Very pretty bike! The splashes of bright red here and there really pull it together aesthetically. Here's hoping your local bike shop can eliminate that noise so you can crow about it being perfect. 

May the wind always be at your back!


----------



## JTrider

*CR1 Team Cables cross at the bottom?*

I think I may have got to the bottom of the noise when pedaling to the max in the three highest gears. I have look pedals, but even when not wearing my clip shoes the noise persists, but only in those specific gears. I took a look under the bike to check for any abnormalities and i think i may have found one. 

The cables cross over each other at the bottom, making an "x" pattern. I have never seen that on a bike before so I am guessing the builder made a slight error when he built the bike. On any of your CR1's out there, do you have crossed cables at the bottom?


----------



## PlatyPius

Lots of people cross the cables. I'm not one of them, but it isn't at all unusual.

It allows for a better angle of entry for the cables at the headtube.


----------



## Opus51569

JTrider said:


> I think I may have got to the bottom of the noise when pedaling to the max in the three highest gears. I have look pedals, but even when not wearing my clip shoes the noise persists, but only in those specific gears. I took a look under the bike to check for any abnormalities and i think i may have found one.
> 
> The cables cross over each other at the bottom, making an "x" pattern. I have never seen that on a bike before so I am guessing the builder made a slight error when he built the bike. On any of your CR1's out there, do you have crossed cables at the bottom?


It's not an error, more a choice as PlatyPius said. My Speedster had straight cable runs under the downtube, but when I recently replaced the cables and housings, I decided to cross them underneath.


----------



## JTrider

TucsonMTB said:


> Very pretty bike! The splashes of bright red here and there really pull it together aesthetically. Here's hoping your local bike shop can eliminate that noise so you can crow about it being perfect.
> 
> May the wind always be at your back!



Thanks so much! Yes the noise is finally gone now. It was a front derailler adjustment that the LBS did. Now she is the perfect bike. Even after adding saddlebag with tubes and co2 she is still very light and takes a hill quite nicely. I am most pleased.


----------



## TucsonMTB

JTrider said:


> Thanks so much! Yes the noise is finally gone now. It was a front derailler adjustment that the LBS did. Now she is the perfect bike. Even after adding saddlebag with tubes and co2 she is still very light and takes a hill quite nicely. I am most pleased.

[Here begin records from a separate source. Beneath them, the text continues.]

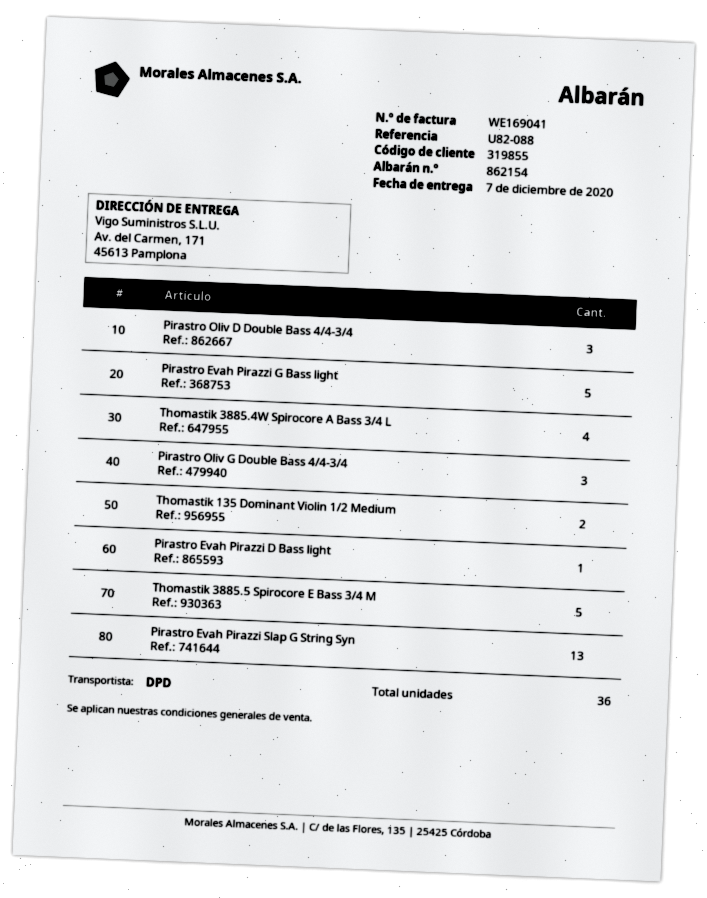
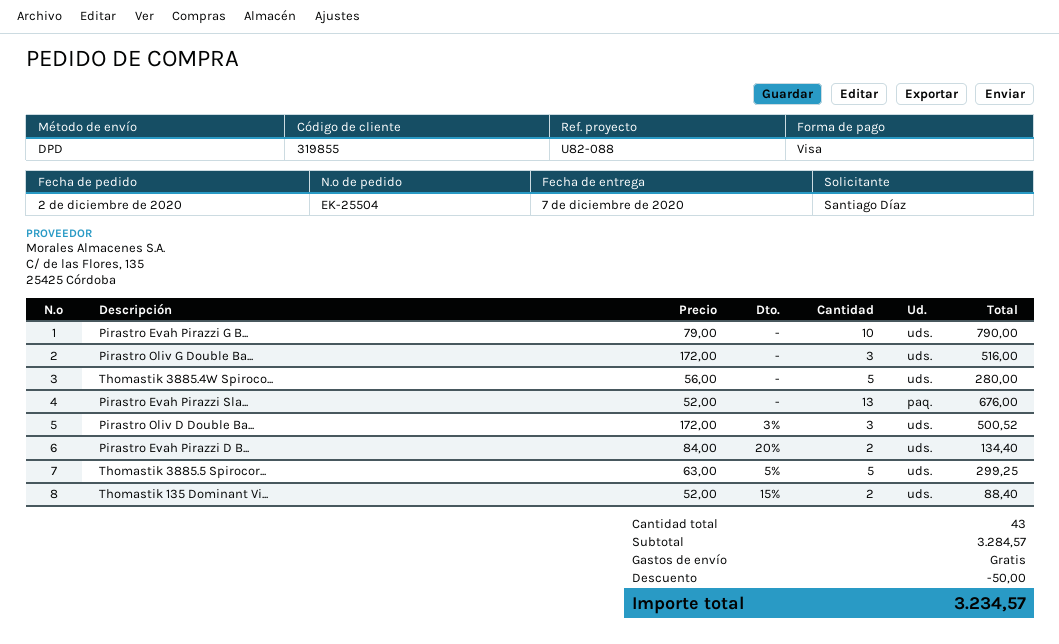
Pirastro Evah Pirazzi G Bass light: 5 -> 10
Thomastik 3885.4W Spirocore A Bass 3/4 L: 4 -> 5
Pirastro Evah Pirazzi D Bass light: 1 -> 2
total quantity: 36 -> 43

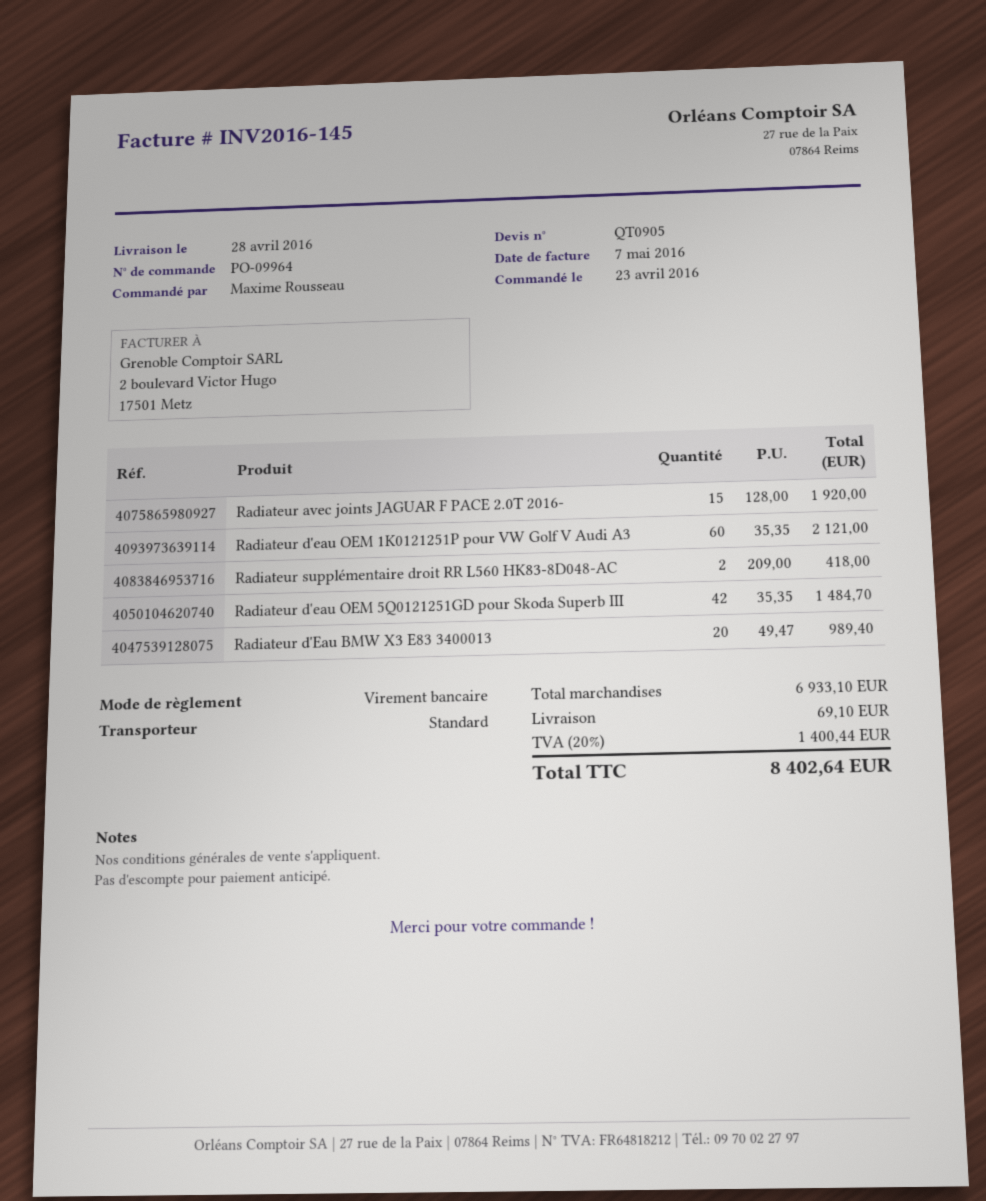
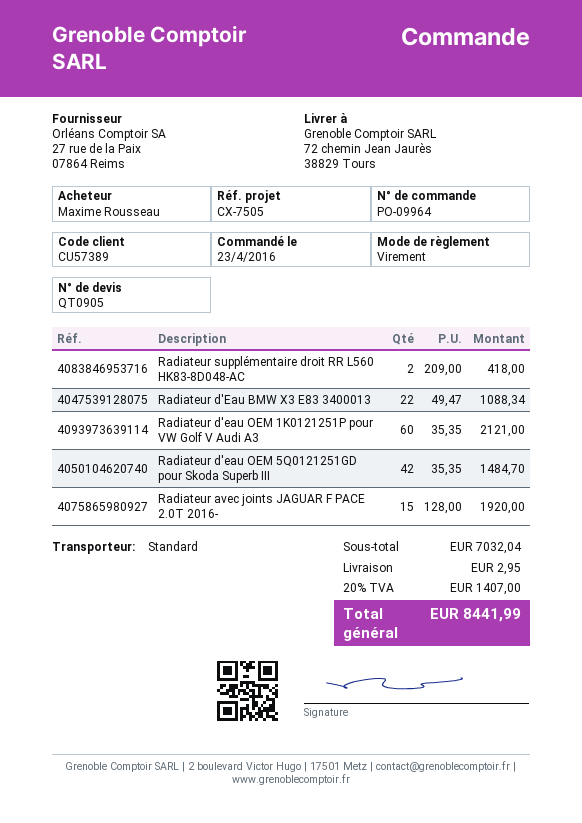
Radiateur d'Eau BMW X3 E83 3400013: 20 x 49.47 = 989.40 -> 22 x 49.47 = 1088.34
subtotal: 6933.10 -> 7032.04
shipping: 69.10 -> 2.95
tax: 20% = 1400.44 -> 20% = 1407.00
total: 8402.64 -> 8441.99

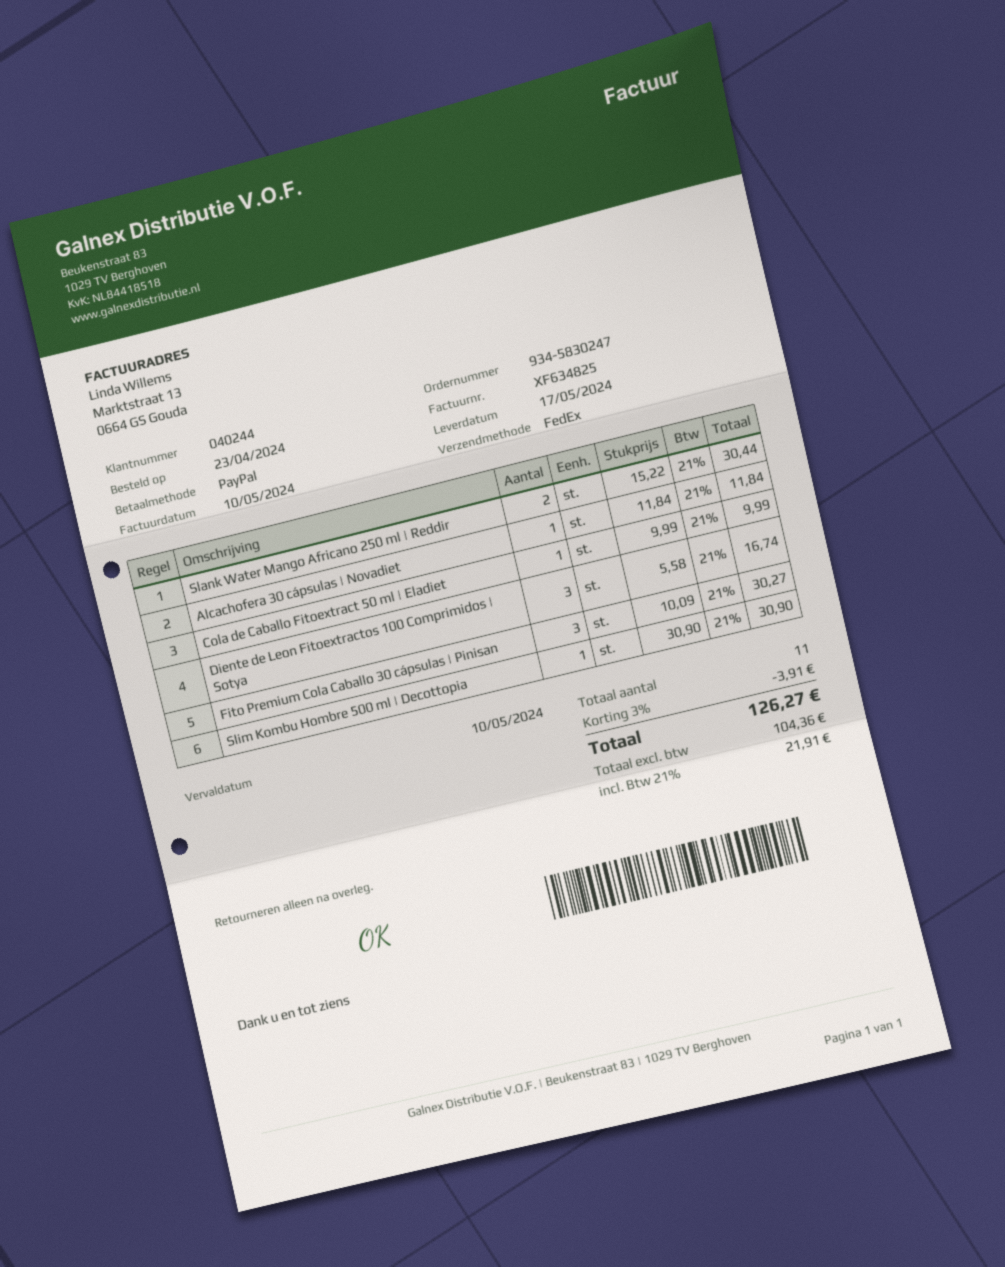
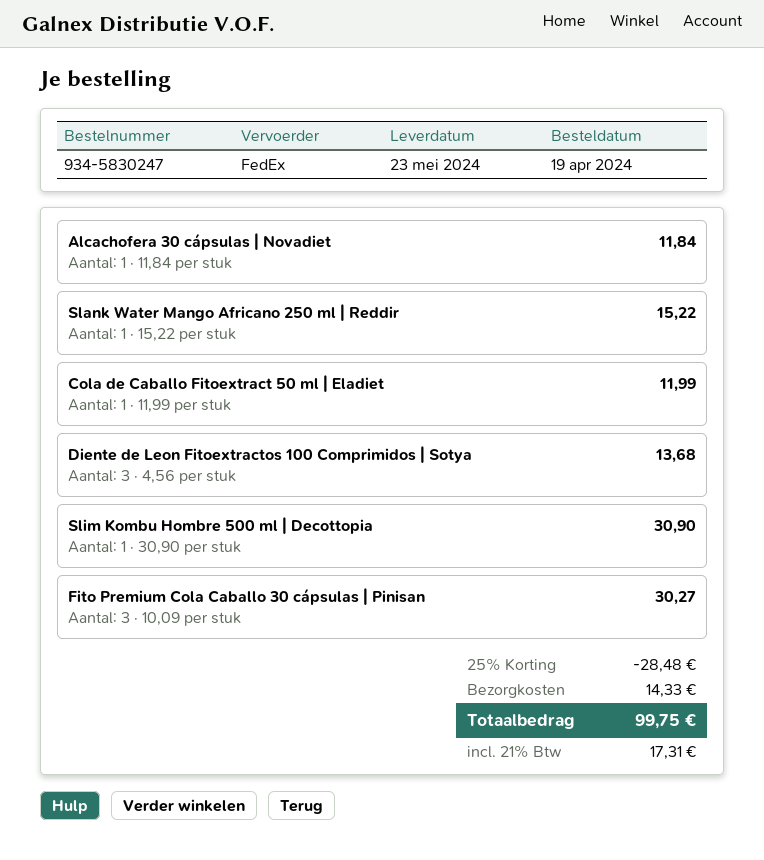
order date: 2024-04-23 -> 2024-04-19
delivery date: 2024-05-17 -> 2024-05-23
Slank Water Mango Africano 250 ml | Reddir: 2 x 15.22 = 30.44 -> 1 x 15.22 = 15.22
Cola de Caballo Fitoextract 50 ml | Eladiet: 1 x 9.99 = 9.99 -> 1 x 11.99 = 11.99
Diente de Leon Fitoextractos 100 Comprimidos | Sotya: 3 x 5.58 = 16.74 -> 3 x 4.56 = 13.68
discount: 3% = 3.91 -> 25% = 28.48
shipping: none -> 14.33
tax: 21% = 21.91 -> 21% = 17.31
total: 126.27 -> 99.75

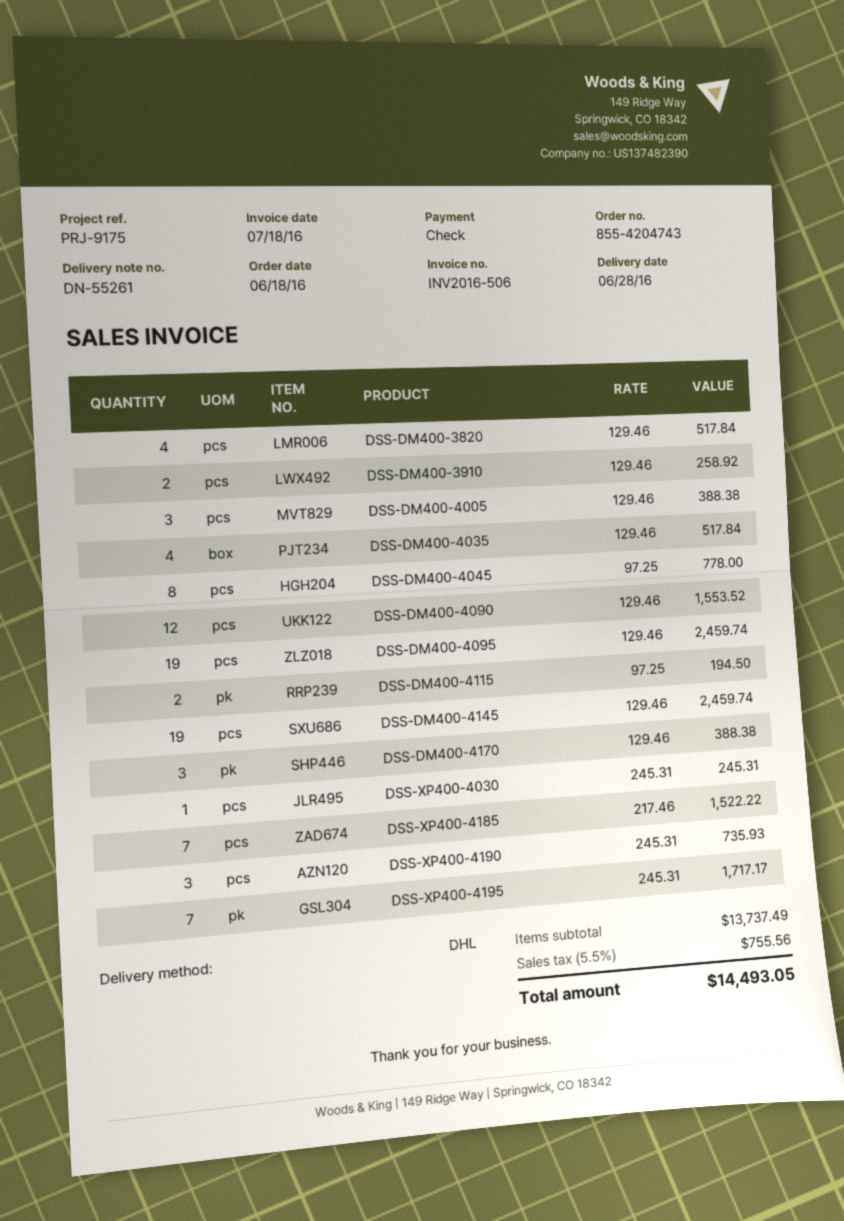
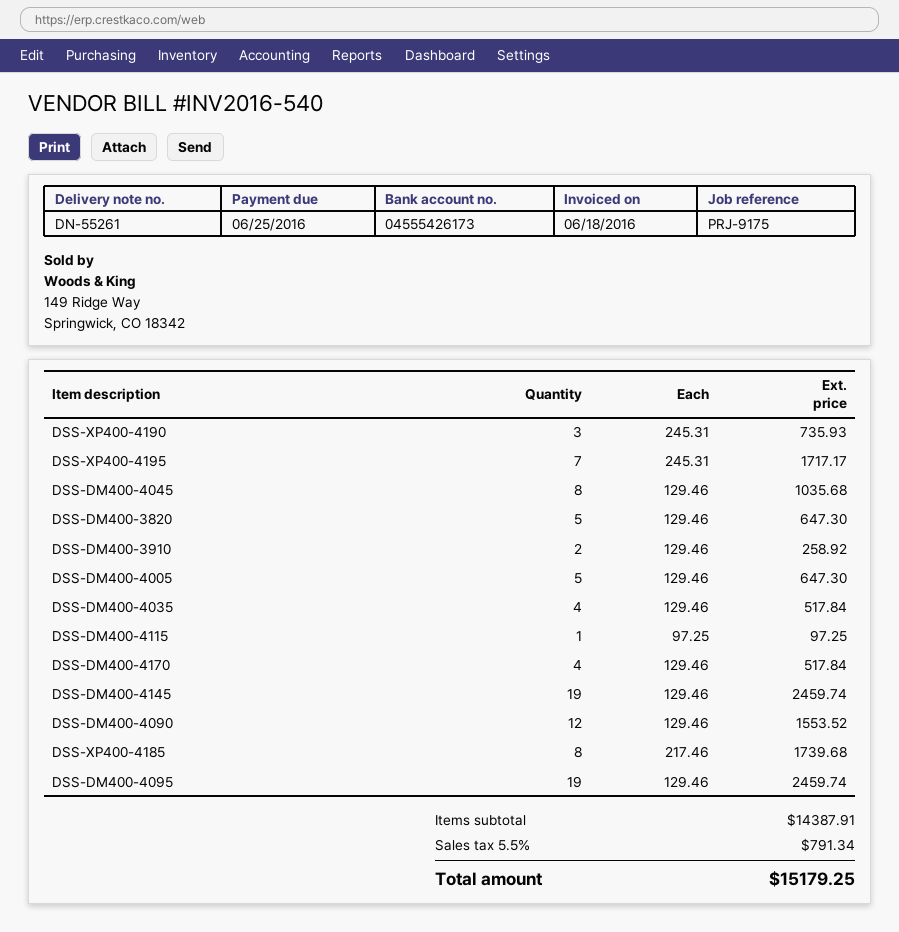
invoice number: INV2016-506 -> INV2016-540
invoice date: 2016-07-18 -> 2016-06-18
DSS-DM400-3820: 4 x 129.46 = 517.84 -> 5 x 129.46 = 647.30
DSS-DM400-4005: 3 x 129.46 = 388.38 -> 5 x 129.46 = 647.30
DSS-DM400-4045: 8 x 97.25 = 778.00 -> 8 x 129.46 = 1035.68
DSS-DM400-4115: 2 x 97.25 = 194.50 -> 1 x 97.25 = 97.25
DSS-DM400-4170: 3 x 129.46 = 388.38 -> 4 x 129.46 = 517.84
DSS-XP400-4030: 1 x 245.31 = 245.31 -> none
DSS-XP400-4185: 7 x 217.46 = 1522.22 -> 8 x 217.46 = 1739.68
subtotal: 13737.49 -> 14387.91
tax: 5.5% = 755.56 -> 5.5% = 791.34
total: 14493.05 -> 15179.25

Sweet! I love stories with happy endings.


----------



## shotgunjimmy

So, im looking to get started with my first road bike. Ive got a cheapy comfort bike that just aint cutting it right now. Ive tested a few entry level bikes from Raleigh, Specialized, and Scott, and will try out a few more before I buy. In the mean time, i would like to hear any suggestions you guys might have on things to watch out for, or certain models to avoid. Ofcourse suggestions on what bike to get would be great as well! Im open to new or used, but my budget is $900 for the prefect bike, or about $800 TOPS for a "great" bike.

Thanks!

James


----------



## Opus51569

Starting soon and extending into the Fall will be a good time to start looking for closeout deals at your LBS. I've had pretty good luck with the Speedster. You should be able to find an S50 or even an S40 in your price range.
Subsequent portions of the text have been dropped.